Research is demonstrating that birds likely learn and adapt in ways we didn’t think were possible before, she adds. Even something as well documented as birdsong is proving to have greater depth than once suspected. “Birds learn their songs, so they have different dialects, like how we have different regional accents,” she says. Bird-watchers can compare different songs from the same species and find learned, regional variations. More recent studies have shown that, in many species, both sexes sing — overturning decades of conventional wisdom that only males croon.


Amateurs are a great help in uncovering some of these secrets, Ackerman says. One way they can advance scientific understanding is through citizen science programs at the Cornell Lab of Ornithology.


For example, a recent survey of 20,000 backyard observers gave researchers new insight into how birds interact and form hierarchies at feeding locations.

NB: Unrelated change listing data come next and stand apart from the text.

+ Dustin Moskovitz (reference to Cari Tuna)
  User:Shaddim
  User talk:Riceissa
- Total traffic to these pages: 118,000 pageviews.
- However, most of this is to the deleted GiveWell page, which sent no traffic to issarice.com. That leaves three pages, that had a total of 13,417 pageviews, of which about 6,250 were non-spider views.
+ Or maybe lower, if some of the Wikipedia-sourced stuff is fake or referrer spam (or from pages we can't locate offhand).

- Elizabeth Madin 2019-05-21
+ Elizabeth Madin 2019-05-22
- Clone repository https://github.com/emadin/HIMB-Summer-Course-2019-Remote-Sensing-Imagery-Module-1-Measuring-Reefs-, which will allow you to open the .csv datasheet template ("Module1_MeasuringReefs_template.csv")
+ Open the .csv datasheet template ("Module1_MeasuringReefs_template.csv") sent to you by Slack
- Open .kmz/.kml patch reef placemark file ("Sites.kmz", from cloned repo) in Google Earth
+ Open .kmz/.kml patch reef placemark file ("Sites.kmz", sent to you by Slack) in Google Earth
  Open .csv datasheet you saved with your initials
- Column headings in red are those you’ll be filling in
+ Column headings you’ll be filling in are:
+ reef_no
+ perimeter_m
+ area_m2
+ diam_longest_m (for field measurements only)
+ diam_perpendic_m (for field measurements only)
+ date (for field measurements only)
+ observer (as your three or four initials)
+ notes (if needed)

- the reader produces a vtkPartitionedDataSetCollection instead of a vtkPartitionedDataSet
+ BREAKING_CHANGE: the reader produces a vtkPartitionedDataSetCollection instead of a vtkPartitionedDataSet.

Setting up a backyard feeding station is relatively easy. Native plants are an important component, Ackerman says: “Native species draw full communities of organisms that support bird life.” Sibley recommends leaving out water and using devices that break up window reflections to help limit bird crashes. If birds begin chipping at your paint, it means they’re calcium-hungry. Leaving out some crushed eggshells will help the animals and keep your paint looking fresh.


And feel free to mix up the food, Ackerman says. “I use a black oil sunflower feeder,” she notes, but she will change the offering depending on the time of year and what kind of birds she wants to attract. “Some people put out mealworms and fruit,” she says, “but you have to be careful to keep your feeders nutritious and clean.”


Bird-watching is “a very democratic process,” Ackerman says. “Anyone can do it and contribute.”


Learning to watch


Sibley recommends that first-time birders gather two tools: a good illustrated guidebook and a pair of binoculars.


The important thing is to become acquainted with the images of birds and get a sense of what each species looks like. Having that knowledge aids with identification.


And binoculars are key to letting bird-watchers get a good look at their quarry. However, Sibley warns against getting a set that will be too powerful, as the narrow field of view will make it difficult to actually see the bird. He recommends a waterproof pair with 7x–8x magnification.


Illustration courtesy of David Allen Sibley.